Espinal (1990) reporta como especies típicas para el bosque muy seco tropical, además de tres especies de cactácea, catorce especies entre árboles y arbustos. En el estudio correspondiente a este artículo se verifico la existencia de esas especies y otras más, las cuales se relacionan en el cuadro N° 1. La vegetación presente no es solo típica del bosque muy seco tropical, pues también se observan especies que se encuentran en las zonas de bosque seco tropical y monte espinoso tropical de los municipios de Baraya y Colombia, (Olaya, Sánchez y Tovar, 2000; Llanos, 2000).

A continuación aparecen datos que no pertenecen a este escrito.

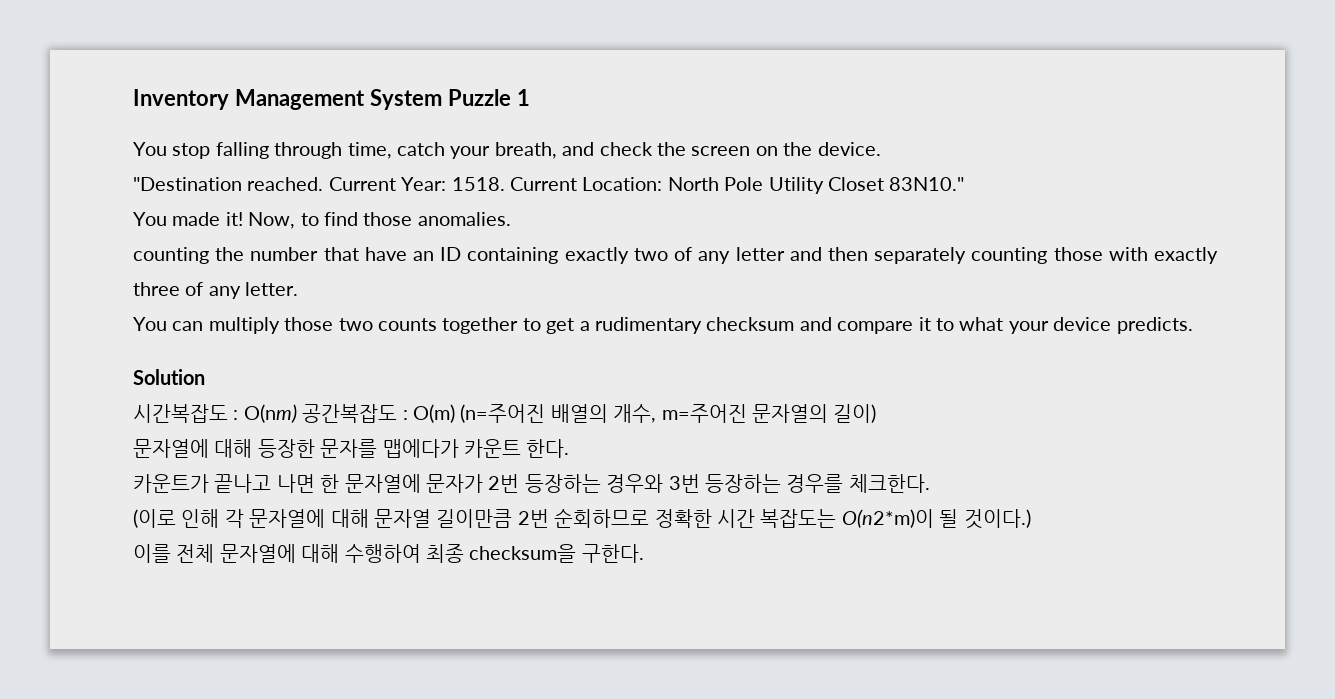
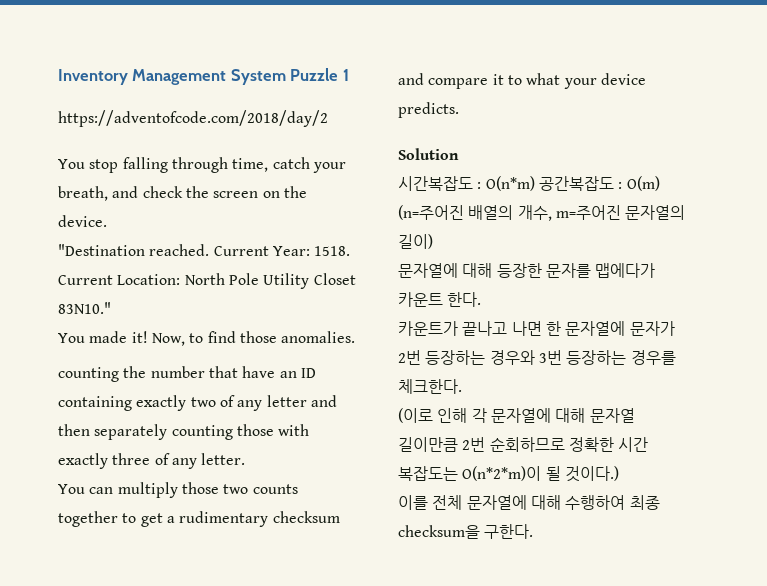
(530, 97) none -> [58,110,328,127] // https://adventofcode.com/2018/day/2
[243,404,297,423] O(nm) -> [485,176,535,191] O(n*m)
[841,509,934,528] O(n2*m)이 -> [462,466,542,481] O(n*2*m)이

Con base en la experiencia acumulada sobre la vegetación de Tatacoa, puede considerarse como sus especies más típicas las cactáceas: Melocactus caesius, Lemairocereus griseus, Opuntia pittierii y Opuntia depauperata, esta última con tendencia a la desaparición. Además se observan: Croton ferrugineus, Jathropa gossypifolia, Jathropa urens, Bursera tomentosa, Banisteriopsis cornifolia y tres especies de Lantana, Parkinsonia aculeata y Randia espinosa.

No se cuenta con muchos estudios, alguno de los que se han realizado en la ecorregion de la Tatacoa es el de Quiroga & Roa (2002), el cual se realizo en el departamento del Tolima, en el valle del rio Magdalena, en los municipios de alpujarra, los dolores, Coyaima, Nayagaima, Ortega, Prado y Purificación. Esta zona presenta problemas ambientales por el déficit de agua, baja fertilidad de los suelos y el agotamiento de las especies silvestres, que han sido reducidos a pequeñas relictos de bosque. En el estudio se encontraron 22819 individuos, agrupados en 53 familias, 121 géneros y 183 especies, algunas de estas son Syzigium jambos, Crescentia cujete, Bulnesi carrapo, Prosopis juliflora Byrsonima crassiflora entre otras.